O. phryganae is a member of the ever increasing O. lutea group of Ophrys and was first described by Devillers and Devillers-Terschuren from Crete in 1991. Its name refers to the plant phrygana which gives its name to a habitat type, particularly in Greece. Although widespread through the central and eastern Mediterranean this species is not generally found in the huge numbers that can be the case with O. sicula and O. lutea. The fact that it grows individually or in smaller groups and often amongst large colonies of its commoner cousins, probably accounts in part for its perceived scarcity. In fact we suspect it is a much overlooked orchid that may be locally common.
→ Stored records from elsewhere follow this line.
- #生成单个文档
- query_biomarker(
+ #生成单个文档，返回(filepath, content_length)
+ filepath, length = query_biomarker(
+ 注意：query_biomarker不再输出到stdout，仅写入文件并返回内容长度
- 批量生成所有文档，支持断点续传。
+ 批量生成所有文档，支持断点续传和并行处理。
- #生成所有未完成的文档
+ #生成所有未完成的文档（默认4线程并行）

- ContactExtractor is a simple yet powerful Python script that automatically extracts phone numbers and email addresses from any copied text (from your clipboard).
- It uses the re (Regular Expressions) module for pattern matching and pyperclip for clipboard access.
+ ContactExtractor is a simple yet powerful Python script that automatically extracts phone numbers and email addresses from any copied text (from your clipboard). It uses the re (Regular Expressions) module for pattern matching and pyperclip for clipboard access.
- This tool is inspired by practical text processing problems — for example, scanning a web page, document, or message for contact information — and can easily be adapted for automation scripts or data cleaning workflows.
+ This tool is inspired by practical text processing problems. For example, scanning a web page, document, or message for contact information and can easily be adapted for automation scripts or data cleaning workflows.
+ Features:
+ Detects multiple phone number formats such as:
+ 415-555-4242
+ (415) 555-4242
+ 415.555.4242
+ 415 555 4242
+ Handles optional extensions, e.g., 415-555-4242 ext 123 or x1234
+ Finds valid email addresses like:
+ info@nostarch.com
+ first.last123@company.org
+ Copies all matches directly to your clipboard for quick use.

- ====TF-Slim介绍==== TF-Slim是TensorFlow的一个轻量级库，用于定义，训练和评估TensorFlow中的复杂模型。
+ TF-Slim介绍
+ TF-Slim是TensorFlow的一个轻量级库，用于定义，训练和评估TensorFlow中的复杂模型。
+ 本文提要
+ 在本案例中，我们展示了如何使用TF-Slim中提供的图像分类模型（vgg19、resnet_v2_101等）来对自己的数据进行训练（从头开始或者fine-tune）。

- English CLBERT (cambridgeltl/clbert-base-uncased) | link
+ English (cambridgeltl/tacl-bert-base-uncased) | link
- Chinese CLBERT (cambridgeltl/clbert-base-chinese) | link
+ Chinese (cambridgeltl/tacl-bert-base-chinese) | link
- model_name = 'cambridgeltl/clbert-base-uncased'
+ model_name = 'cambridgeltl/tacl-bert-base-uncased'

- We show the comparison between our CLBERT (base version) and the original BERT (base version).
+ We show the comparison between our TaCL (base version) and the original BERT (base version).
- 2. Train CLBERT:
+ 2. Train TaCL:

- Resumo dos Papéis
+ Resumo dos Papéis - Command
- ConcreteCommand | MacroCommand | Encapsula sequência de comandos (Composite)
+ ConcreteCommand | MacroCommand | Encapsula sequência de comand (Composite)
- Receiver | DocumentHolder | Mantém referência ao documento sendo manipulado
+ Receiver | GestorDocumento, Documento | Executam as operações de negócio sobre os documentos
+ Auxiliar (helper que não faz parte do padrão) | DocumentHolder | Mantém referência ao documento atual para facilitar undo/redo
Identification is not particularly difficult and there are two important features to look for when attempting to separate it from its cousins. The first differentiator is its small size, around half that of O. lutea, the second feature is the flower's side on profile. Picture 2 clearly shows the prominent basal prominences and geniculation which give the lip the look of a swollen knee joint. This characteristic is not as evident when viewed face on (as can be seen from the illustration opposite). O. sicula is of a similar size but its longitudinal profile is comparatively flat. O. phryganae from Crete presents a distinctly different appearance by virtue of its increased pilosity and this hairiness is not limited to the lip margins but spreads to a greater or lesser extent across the speculum.

Whether these Cretan plants are conspecific with populations outside the island has not been established but they are clearly at variance with type and as with many other Cretan Ophrys may yet prove to be of evolutionary significance.